**WHAT IS BEING ASKED**: Beneath this instruction is a listing; print exactly the lines in it starting at the line that contains "한미글로벌 | aps: 36,401.46 -> 36,401.48" and going through the line that contains "에스피지 | 목표: -32.64 -> -32.60".

**RECORD EXCERPTS**:
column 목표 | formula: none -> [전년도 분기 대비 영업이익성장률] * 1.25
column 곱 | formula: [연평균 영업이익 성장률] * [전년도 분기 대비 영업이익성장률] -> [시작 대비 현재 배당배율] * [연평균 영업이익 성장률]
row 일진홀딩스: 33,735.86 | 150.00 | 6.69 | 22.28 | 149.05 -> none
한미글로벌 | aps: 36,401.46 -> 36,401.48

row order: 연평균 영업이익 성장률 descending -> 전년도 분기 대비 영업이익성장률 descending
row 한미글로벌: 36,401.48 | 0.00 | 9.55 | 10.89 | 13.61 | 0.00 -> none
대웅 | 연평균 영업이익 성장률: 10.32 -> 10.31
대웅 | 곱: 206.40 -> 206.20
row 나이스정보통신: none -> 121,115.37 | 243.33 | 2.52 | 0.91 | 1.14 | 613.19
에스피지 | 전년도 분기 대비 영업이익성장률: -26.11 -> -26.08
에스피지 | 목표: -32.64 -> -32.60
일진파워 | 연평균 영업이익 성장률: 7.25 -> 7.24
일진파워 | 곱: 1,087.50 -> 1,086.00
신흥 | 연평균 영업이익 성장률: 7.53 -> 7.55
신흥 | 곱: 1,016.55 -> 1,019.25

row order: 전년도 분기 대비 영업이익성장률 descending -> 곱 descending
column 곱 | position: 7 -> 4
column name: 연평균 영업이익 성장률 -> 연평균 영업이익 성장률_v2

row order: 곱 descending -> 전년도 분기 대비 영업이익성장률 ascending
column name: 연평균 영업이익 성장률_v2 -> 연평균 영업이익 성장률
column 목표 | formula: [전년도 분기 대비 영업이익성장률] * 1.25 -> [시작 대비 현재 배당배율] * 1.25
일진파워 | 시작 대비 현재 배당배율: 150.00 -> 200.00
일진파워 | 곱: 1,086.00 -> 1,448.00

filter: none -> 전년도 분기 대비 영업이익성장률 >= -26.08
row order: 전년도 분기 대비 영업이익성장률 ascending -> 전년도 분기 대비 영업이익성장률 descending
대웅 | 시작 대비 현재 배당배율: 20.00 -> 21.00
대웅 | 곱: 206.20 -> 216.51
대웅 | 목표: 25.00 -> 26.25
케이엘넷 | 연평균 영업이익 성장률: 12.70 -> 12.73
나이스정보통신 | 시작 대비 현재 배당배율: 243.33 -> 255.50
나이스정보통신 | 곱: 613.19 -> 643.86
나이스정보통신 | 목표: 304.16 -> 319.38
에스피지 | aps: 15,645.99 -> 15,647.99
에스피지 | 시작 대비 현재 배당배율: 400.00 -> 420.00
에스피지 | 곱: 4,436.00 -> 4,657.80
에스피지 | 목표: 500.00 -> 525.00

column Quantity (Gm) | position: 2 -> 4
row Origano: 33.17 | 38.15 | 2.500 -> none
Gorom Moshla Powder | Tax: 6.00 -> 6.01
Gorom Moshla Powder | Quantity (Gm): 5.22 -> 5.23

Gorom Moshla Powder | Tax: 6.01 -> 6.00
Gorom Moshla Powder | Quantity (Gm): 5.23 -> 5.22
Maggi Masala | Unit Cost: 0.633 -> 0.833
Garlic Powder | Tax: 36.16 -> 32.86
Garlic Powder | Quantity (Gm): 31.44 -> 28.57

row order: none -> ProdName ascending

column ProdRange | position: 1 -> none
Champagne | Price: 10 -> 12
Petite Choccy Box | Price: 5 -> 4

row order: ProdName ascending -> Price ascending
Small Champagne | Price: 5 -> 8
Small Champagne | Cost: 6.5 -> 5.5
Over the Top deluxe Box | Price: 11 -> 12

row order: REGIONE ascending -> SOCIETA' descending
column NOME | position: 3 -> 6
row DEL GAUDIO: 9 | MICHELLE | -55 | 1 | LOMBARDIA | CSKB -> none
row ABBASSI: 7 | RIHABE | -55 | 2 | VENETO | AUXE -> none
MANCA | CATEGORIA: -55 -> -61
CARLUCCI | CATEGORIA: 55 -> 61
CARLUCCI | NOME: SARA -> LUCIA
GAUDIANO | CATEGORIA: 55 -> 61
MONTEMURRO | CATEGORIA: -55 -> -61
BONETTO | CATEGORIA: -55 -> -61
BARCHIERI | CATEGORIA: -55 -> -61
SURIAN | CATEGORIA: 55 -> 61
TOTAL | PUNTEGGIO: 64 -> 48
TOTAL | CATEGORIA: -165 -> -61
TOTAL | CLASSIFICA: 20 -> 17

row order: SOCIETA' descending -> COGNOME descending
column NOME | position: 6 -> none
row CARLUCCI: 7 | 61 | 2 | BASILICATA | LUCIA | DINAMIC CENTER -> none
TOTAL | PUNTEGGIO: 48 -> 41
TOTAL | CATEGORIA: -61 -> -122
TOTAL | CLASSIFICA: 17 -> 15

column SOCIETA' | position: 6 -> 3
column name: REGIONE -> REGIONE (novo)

**ANSWER**:
한미글로벌 | aps: 36,401.46 -> 36,401.48

row order: 연평균 영업이익 성장률 descending -> 전년도 분기 대비 영업이익성장률 descending
row 한미글로벌: 36,401.48 | 0.00 | 9.55 | 10.89 | 13.61 | 0.00 -> none
대웅 | 연평균 영업이익 성장률: 10.32 -> 10.31
대웅 | 곱: 206.40 -> 206.20
row 나이스정보통신: none -> 121,115.37 | 243.33 | 2.52 | 0.91 | 1.14 | 613.19
에스피지 | 전년도 분기 대비 영업이익성장률: -26.11 -> -26.08
에스피지 | 목표: -32.64 -> -32.60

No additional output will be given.